The expected output is the full data, repeated exactly, without pictures.

=== Section Start ===

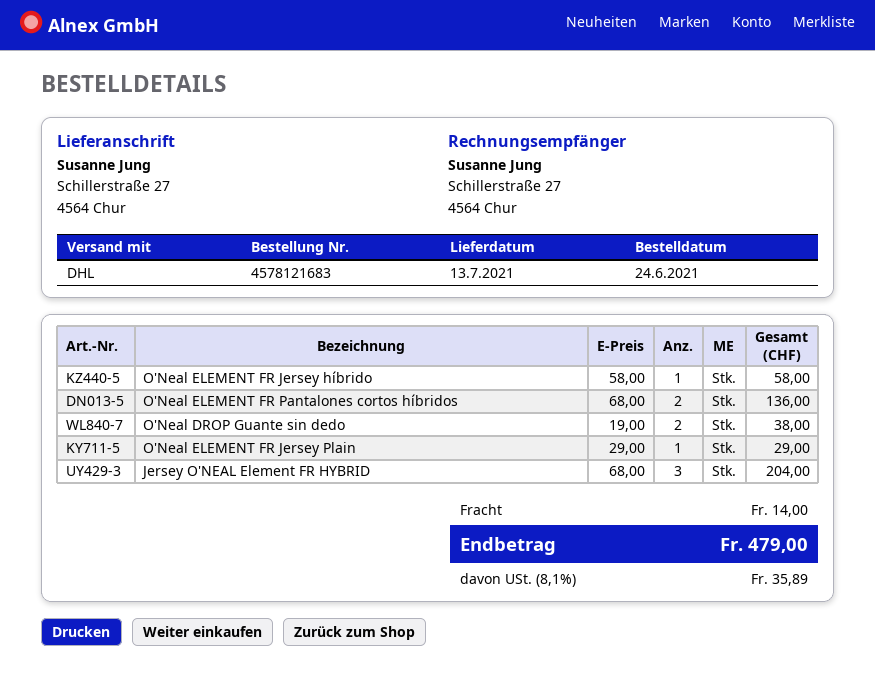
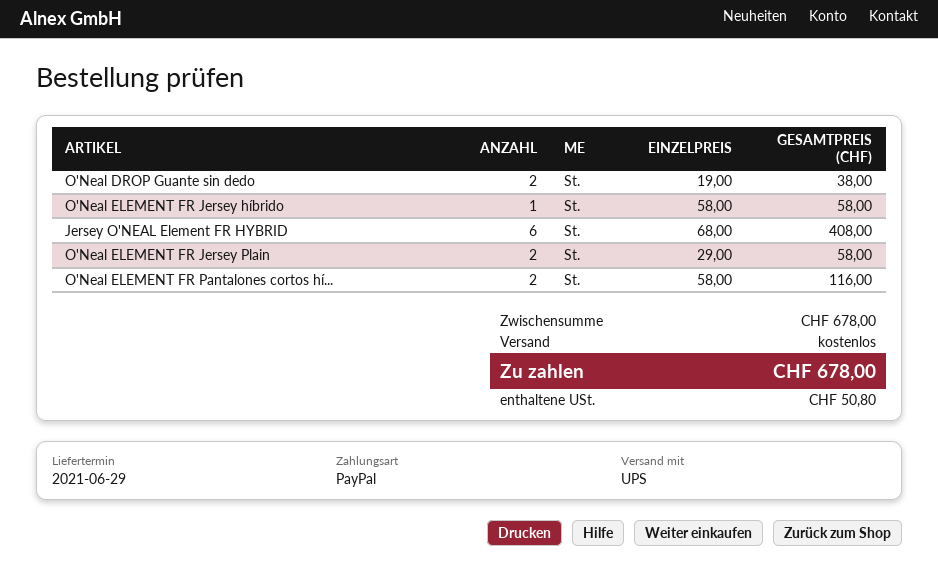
delivery date: 2021-07-13 -> 2021-06-29
shipping method: DHL -> UPS
O'Neal ELEMENT FR Pantalones cortos híbridos: 2 x 68.00 = 136.00 -> 2 x 58.00 = 116.00
O'Neal ELEMENT FR Jersey Plain: 1 x 29.00 = 29.00 -> 2 x 29.00 = 58.00
Jersey O'NEAL Element FR HYBRID: 3 x 68.00 = 204.00 -> 6 x 68.00 = 408.00
shipping: 14.00 -> 0.00
tax: 35.89 -> 50.80
total: 479.00 -> 678.00

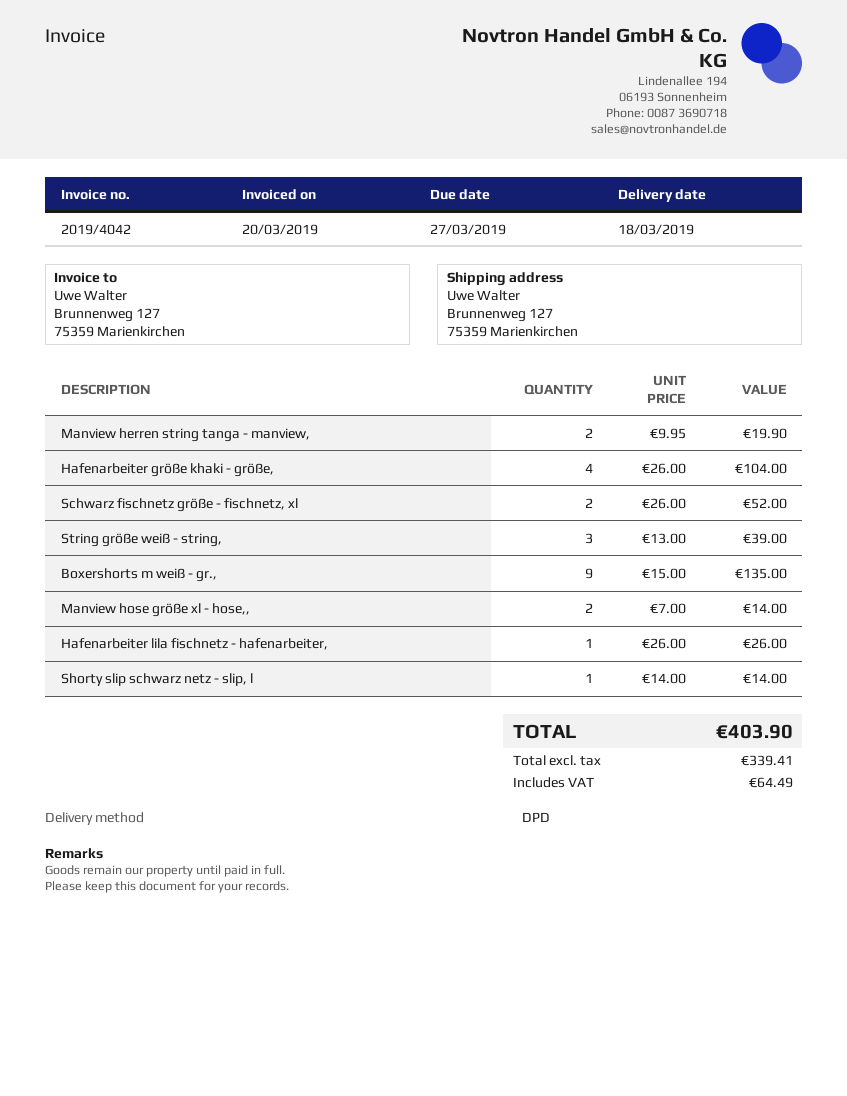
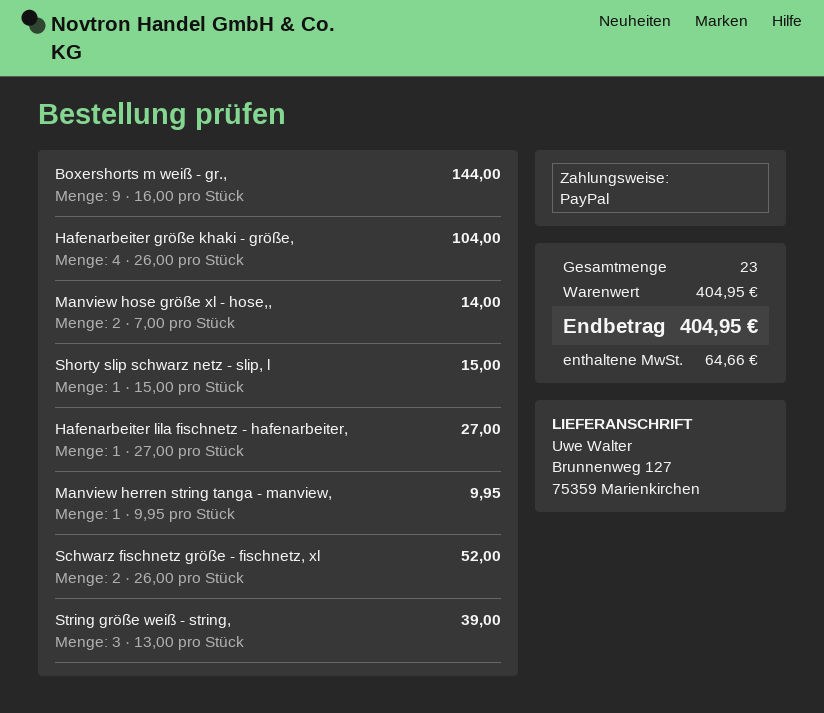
Manview herren string tanga - manview,: 2 x 9.95 = 19.90 -> 1 x 9.95 = 9.95
Boxershorts m weiß - gr.,: 9 x 15.00 = 135.00 -> 9 x 16.00 = 144.00
Hafenarbeiter lila fischnetz - hafenarbeiter,: 1 x 26.00 = 26.00 -> 1 x 27.00 = 27.00
Shorty slip schwarz netz - slip, l: 1 x 14.00 = 14.00 -> 1 x 15.00 = 15.00
tax: 64.49 -> 64.66
total: 403.90 -> 404.95

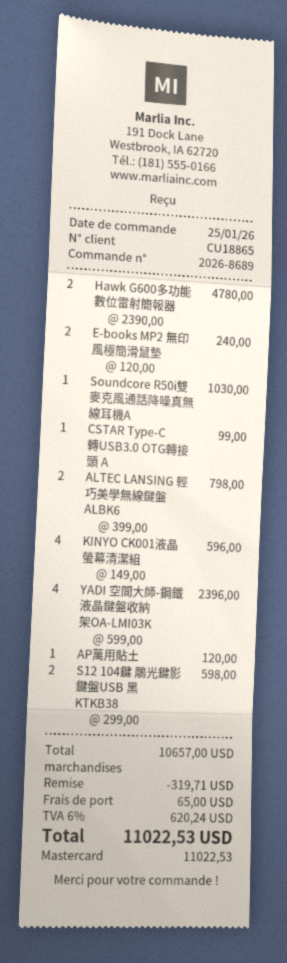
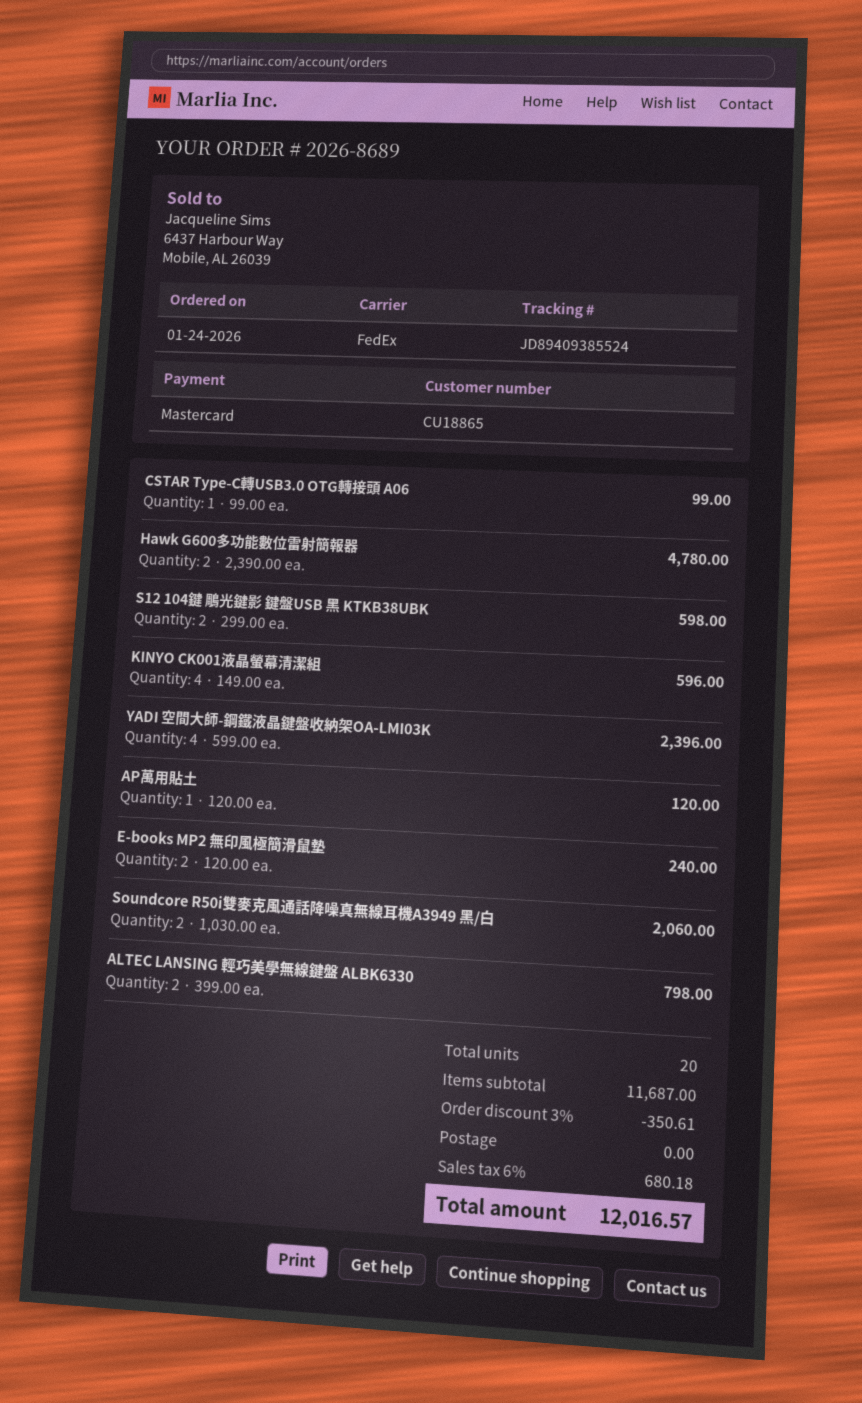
order date: 2026-01-25 -> 2026-01-24
Soundcore R50i雙麥克風通話降噪真無線耳機A: 1 x 1030.00 = 1030.00 -> 2 x 1030.00 = 2060.00
subtotal: 10657.00 -> 11687.00
discount: 319.71 -> 350.61
shipping: 65.00 -> 0.00
tax: 6% = 620.24 -> 6% = 680.18
total: 11022.53 -> 12016.57

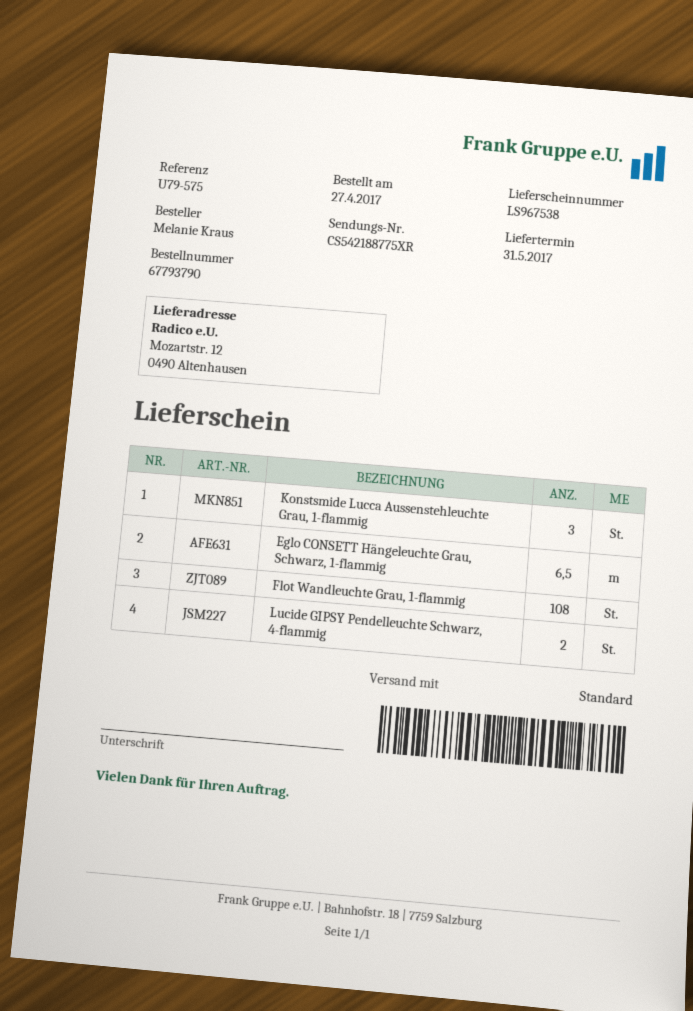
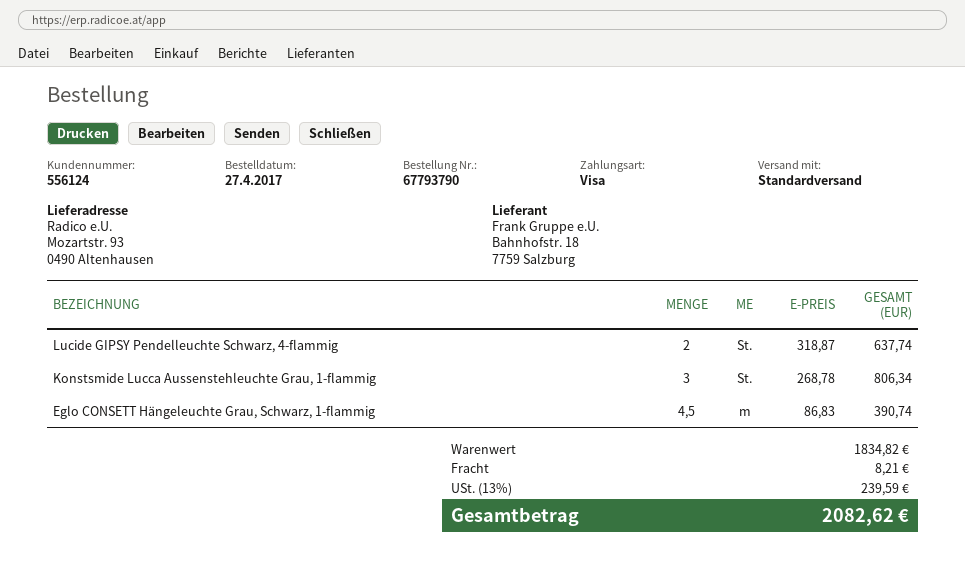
ship to: Mozartstr. 12, 0490 Altenhausen -> Mozartstr. 93, 0490 Altenhausen
Eglo CONSETT Hängeleuchte Grau, Schwarz, 1-flammig: 6.5 -> 4.5
Flot Wandleuchte Grau, 1-flammig: 108 -> none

=== Section End ===

[Exercise response]
delivery date: 2021-07-13 -> 2021-06-29
shipping method: DHL -> UPS
O'Neal ELEMENT FR Pantalones cortos híbridos: 2 x 68.00 = 136.00 -> 2 x 58.00 = 116.00
O'Neal ELEMENT FR Jersey Plain: 1 x 29.00 = 29.00 -> 2 x 29.00 = 58.00
Jersey O'NEAL Element FR HYBRID: 3 x 68.00 = 204.00 -> 6 x 68.00 = 408.00
shipping: 14.00 -> 0.00
tax: 35.89 -> 50.80
total: 479.00 -> 678.00

Manview herren string tanga - manview,: 2 x 9.95 = 19.90 -> 1 x 9.95 = 9.95
Boxershorts m weiß - gr.,: 9 x 15.00 = 135.00 -> 9 x 16.00 = 144.00
Hafenarbeiter lila fischnetz - hafenarbeiter,: 1 x 26.00 = 26.00 -> 1 x 27.00 = 27.00
Shorty slip schwarz netz - slip, l: 1 x 14.00 = 14.00 -> 1 x 15.00 = 15.00
tax: 64.49 -> 64.66
total: 403.90 -> 404.95

order date: 2026-01-25 -> 2026-01-24
Soundcore R50i雙麥克風通話降噪真無線耳機A: 1 x 1030.00 = 1030.00 -> 2 x 1030.00 = 2060.00
subtotal: 10657.00 -> 11687.00
discount: 319.71 -> 350.61
shipping: 65.00 -> 0.00
tax: 6% = 620.24 -> 6% = 680.18
total: 11022.53 -> 12016.57

ship to: Mozartstr. 12, 0490 Altenhausen -> Mozartstr. 93, 0490 Altenhausen
Eglo CONSETT Hängeleuchte Grau, Schwarz, 1-flammig: 6.5 -> 4.5
Flot Wandleuchte Grau, 1-flammig: 108 -> none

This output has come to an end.